Exercise description:
Word for word, please restate each record and pass over the pictures.

Provided material:
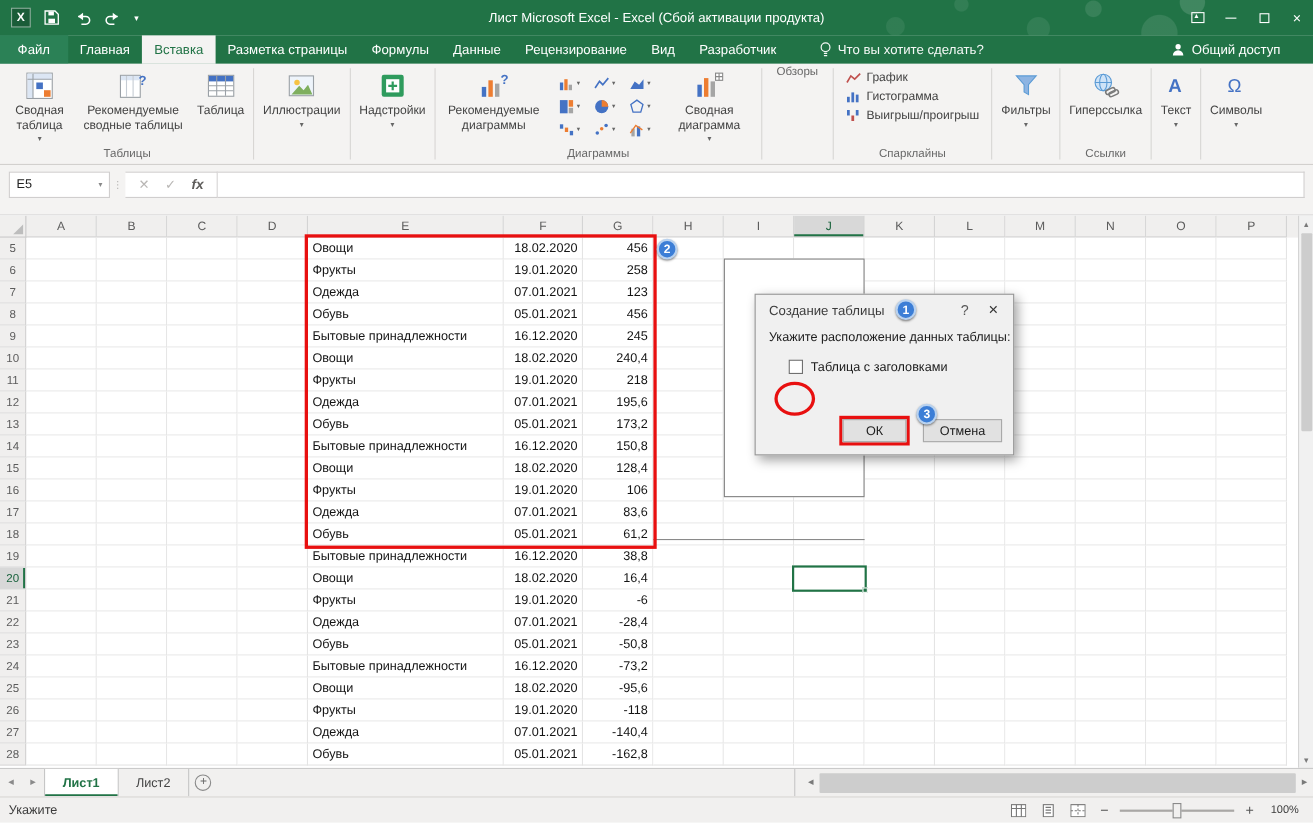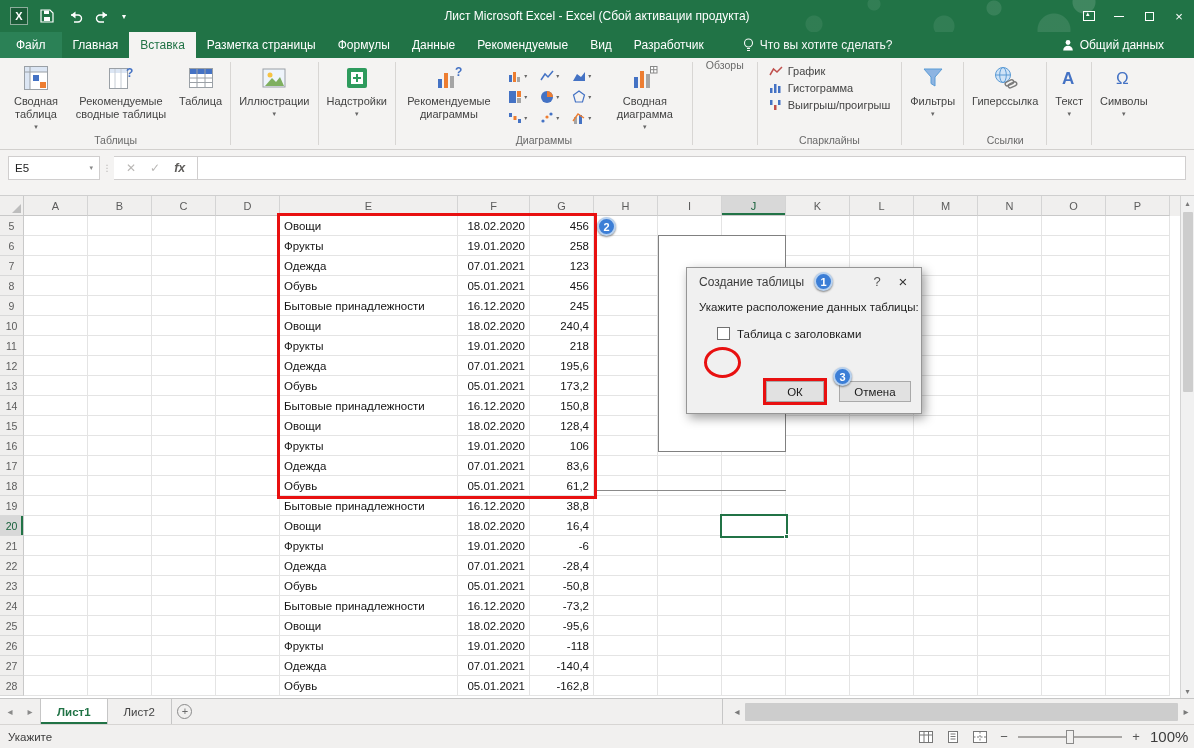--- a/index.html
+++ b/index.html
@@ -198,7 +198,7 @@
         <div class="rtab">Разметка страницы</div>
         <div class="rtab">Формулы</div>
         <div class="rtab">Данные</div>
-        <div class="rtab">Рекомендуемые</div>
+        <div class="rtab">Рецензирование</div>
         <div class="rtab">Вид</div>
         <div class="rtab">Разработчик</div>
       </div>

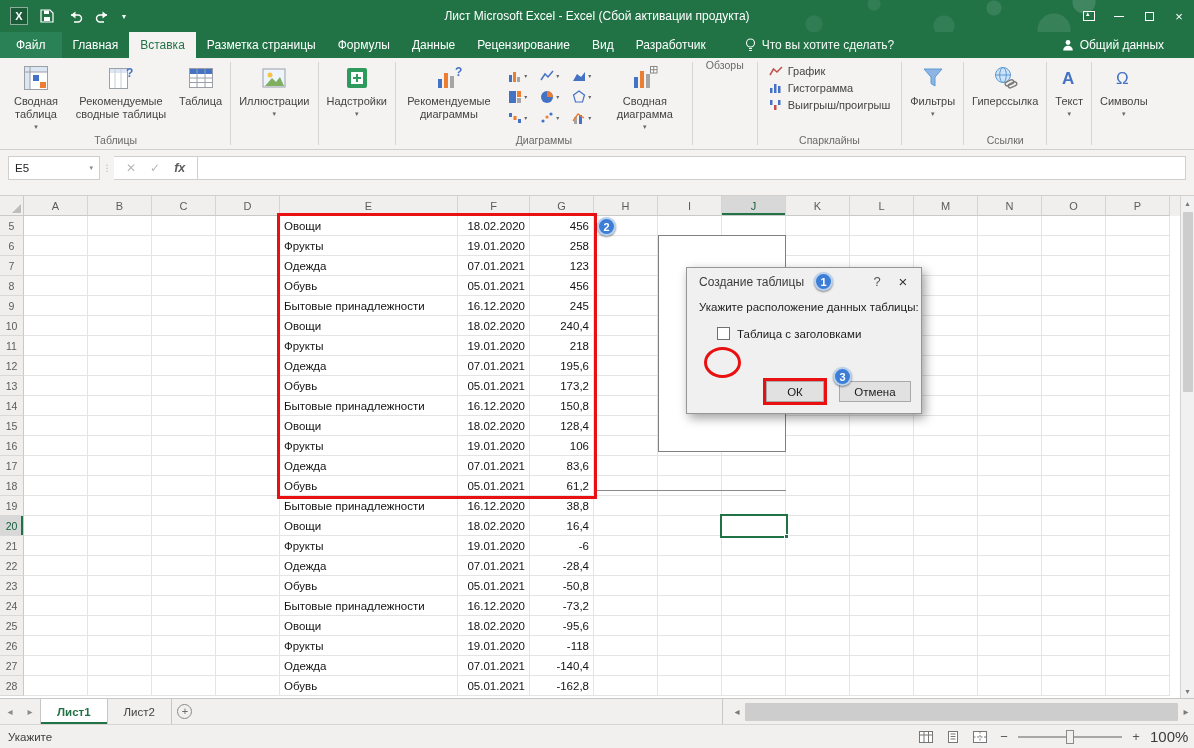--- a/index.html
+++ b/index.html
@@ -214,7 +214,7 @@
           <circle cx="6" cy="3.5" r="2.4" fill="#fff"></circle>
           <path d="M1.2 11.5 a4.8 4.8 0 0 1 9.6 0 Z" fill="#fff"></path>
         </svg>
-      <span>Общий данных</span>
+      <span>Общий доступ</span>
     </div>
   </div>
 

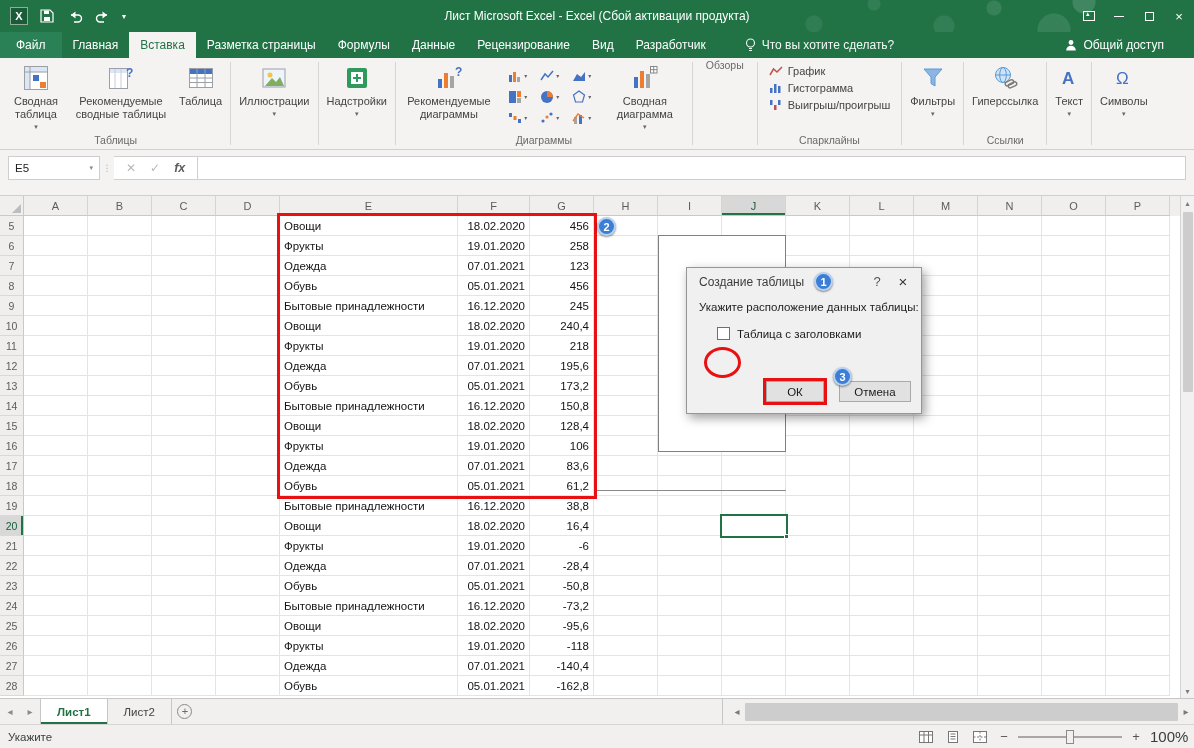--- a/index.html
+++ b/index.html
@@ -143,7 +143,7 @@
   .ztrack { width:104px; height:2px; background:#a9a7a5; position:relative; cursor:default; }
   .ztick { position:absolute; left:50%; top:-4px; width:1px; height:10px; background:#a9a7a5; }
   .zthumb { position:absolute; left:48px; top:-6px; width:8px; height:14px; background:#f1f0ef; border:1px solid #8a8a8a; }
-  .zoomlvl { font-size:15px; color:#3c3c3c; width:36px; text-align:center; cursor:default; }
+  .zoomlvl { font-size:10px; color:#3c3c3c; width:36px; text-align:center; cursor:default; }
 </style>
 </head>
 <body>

Your solution:
--- a/index.html
+++ b/index.html
@@ -198,7 +198,7 @@
         <div class="rtab">Разметка страницы</div>
         <div class="rtab">Формулы</div>
         <div class="rtab">Данные</div>
-        <div class="rtab">Рекомендуемые</div>
+        <div class="rtab">Рецензирование</div>
         <div class="rtab">Вид</div>
         <div class="rtab">Разработчик</div>
       </div>

--- a/index.html
+++ b/index.html
@@ -214,7 +214,7 @@
           <circle cx="6" cy="3.5" r="2.4" fill="#fff"></circle>
           <path d="M1.2 11.5 a4.8 4.8 0 0 1 9.6 0 Z" fill="#fff"></path>
         </svg>
-      <span>Общий данных</span>
+      <span>Общий доступ</span>
     </div>
   </div>
 

--- a/index.html
+++ b/index.html
@@ -143,7 +143,7 @@
   .ztrack { width:104px; height:2px; background:#a9a7a5; position:relative; cursor:default; }
   .ztick { position:absolute; left:50%; top:-4px; width:1px; height:10px; background:#a9a7a5; }
   .zthumb { position:absolute; left:48px; top:-6px; width:8px; height:14px; background:#f1f0ef; border:1px solid #8a8a8a; }
-  .zoomlvl { font-size:15px; color:#3c3c3c; width:36px; text-align:center; cursor:default; }
+  .zoomlvl { font-size:10px; color:#3c3c3c; width:36px; text-align:center; cursor:default; }
 </style>
 </head>
 <body>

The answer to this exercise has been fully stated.